One such moment of clarity was while I was studying for my Diploma in teaching English about ten years ago. I read a book called ‘The Lexical Approach’ and its follow-up ‘Implementing the Lexical Approach’ by Michael Lewis. At the time there were a lot of controversial ideas in these books about how we use language, how we learn language and the best ways to teach language. Among these ideas were the fact that vocabulary, or lexis*, is far more important than grammar and that we shouldn’t worry about individual sounds when teaching pronunciation but on things such as word stress, sentence stress and intonation.
One of the main outcomes of the Lexical Approach has been to accept that we don’t construct sentences by putting individual words together.

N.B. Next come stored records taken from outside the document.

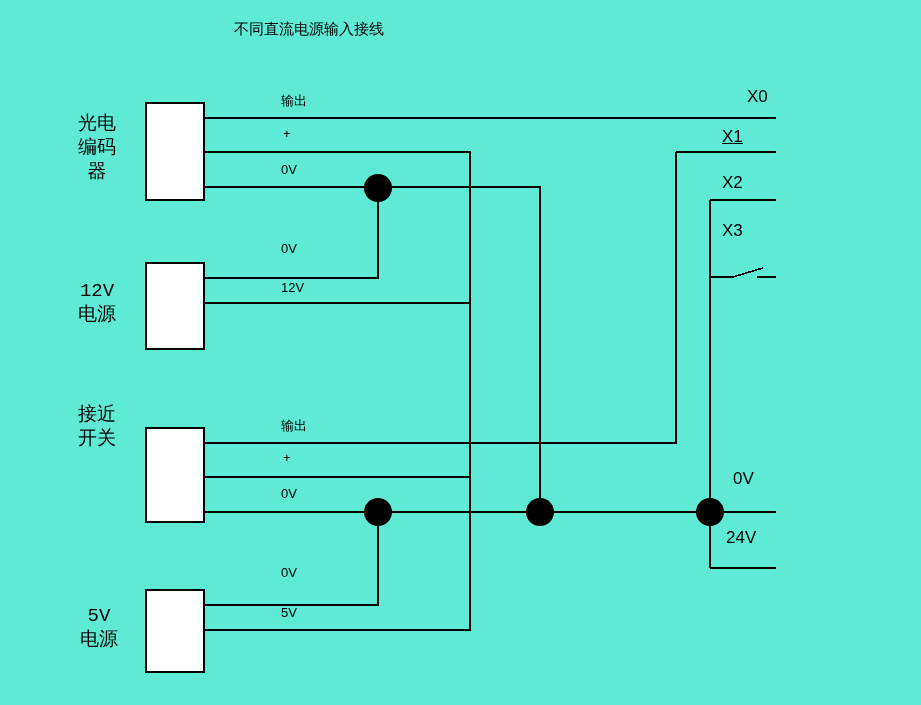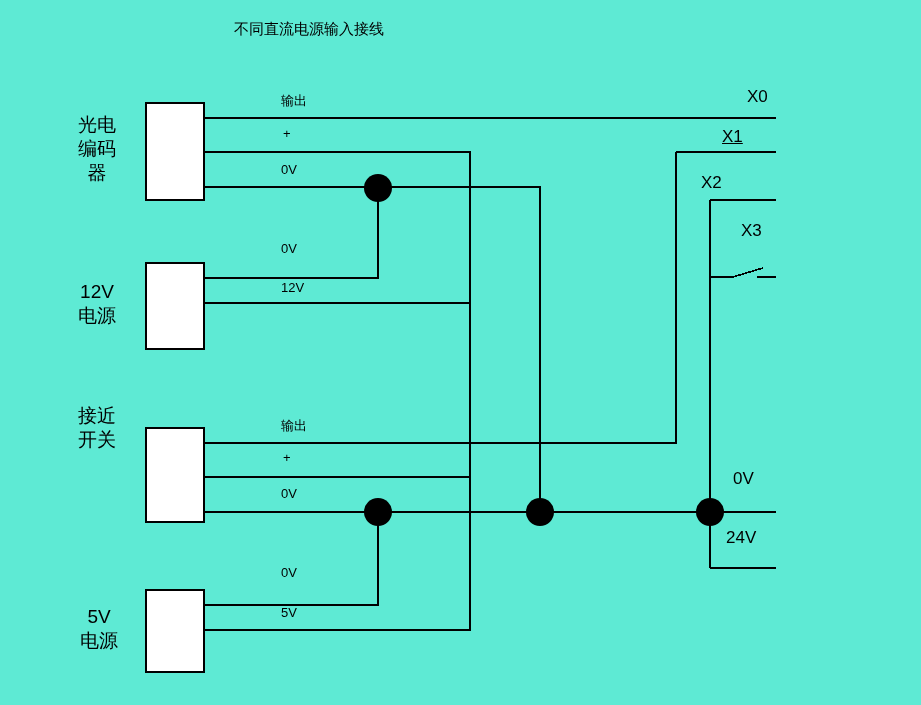"光电" .devlbl { font-family: none -> Liberation Mono, monospace }
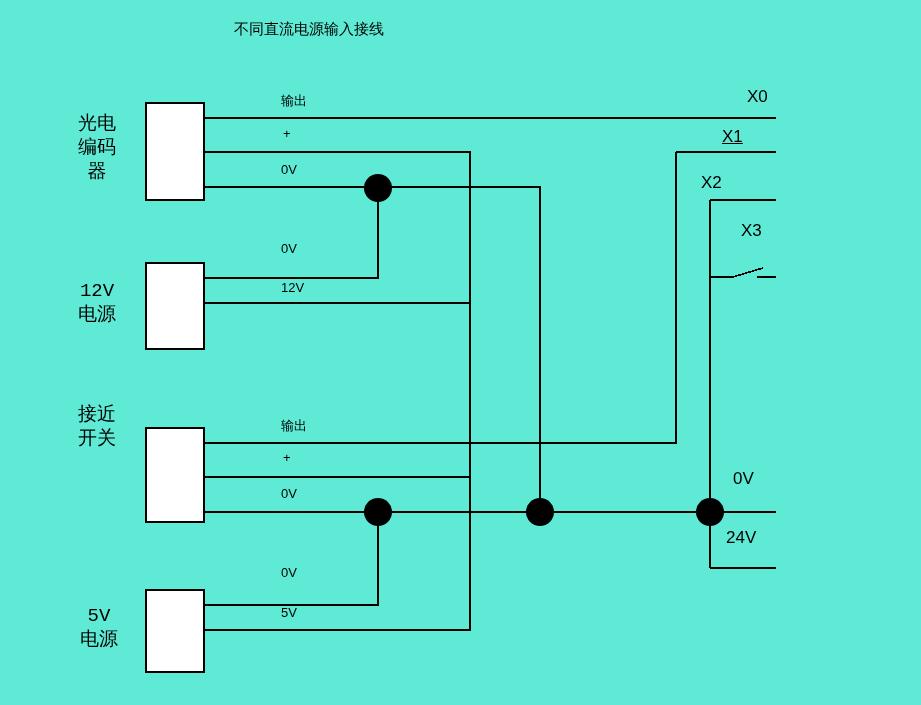"X2" div.lbl { left: 701px -> 722px }
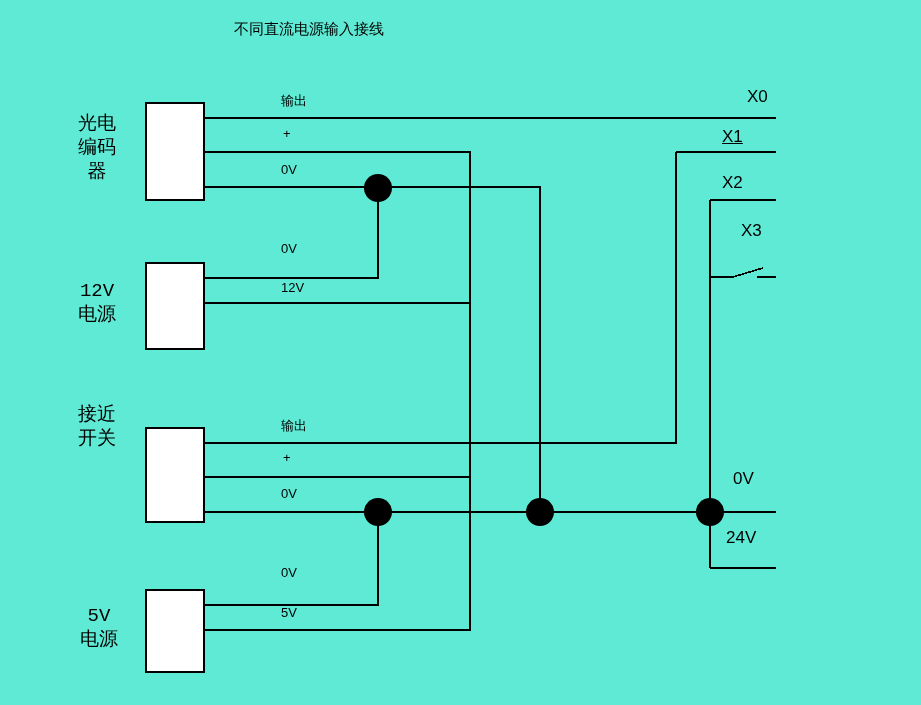"X3" div.lbl { left: 741px -> 722px }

Instead, we have sort of prefabricated chunks of language that we can use in whole or in part. For example, if we really want a cup of tea we don’t search in our minds for the word I and then the word would or ‘d and then think of the word love, followed later by a and then cup to soon be followed by of and then finally the search for the word that means tea. The Lexical Approach teaches us that we have stored in our minds the expression I’d love with a slot that could filled with other fully formed expressions like an apple, a Ruby Murray or a cup of tea.
And so it was with some interest that I have been following my son’s journey on his language acquisition. Would he learn language in individual words, or would he acquire chunks of language. After all, just because we learn and use a second language in chunks, doesn’t necessarily mean we would learn our first language in the same way.
From the age of about 1 it seemed as if the ideas of the Lexical Approach wouldn’t really tell me much about how we learn our first languages. My son, Mr. T, was picking up and using individual words. He learnt the colour ‘blue’ and the adjective ‘big’ and the word ‘plane’. After a while he might say ‘big plane’, but it still seemed as if he was thinking about the two individual words, rather than using them together.
And things started to change. He never learned the word ‘read‘ or the word ‘book’, but that didn’t stop him saying ‘Daddy read book now.’ While we were in the UK this usage of chunks of language exploded. He came out with fully formed expressions such as ‘See you later’, ‘Look out the window’ and Go home Noel!’
And so I am pleased to report that my totally unscientific observations have proven that the Lexical Approach is 100% true for both first and second language acquisition.
*Lexis isn’t really the same as vocabulary. Vocabulary is usually thought of as individual words, whereas lexis is more about individual words and the way they appear with other words to form expressions or phrases.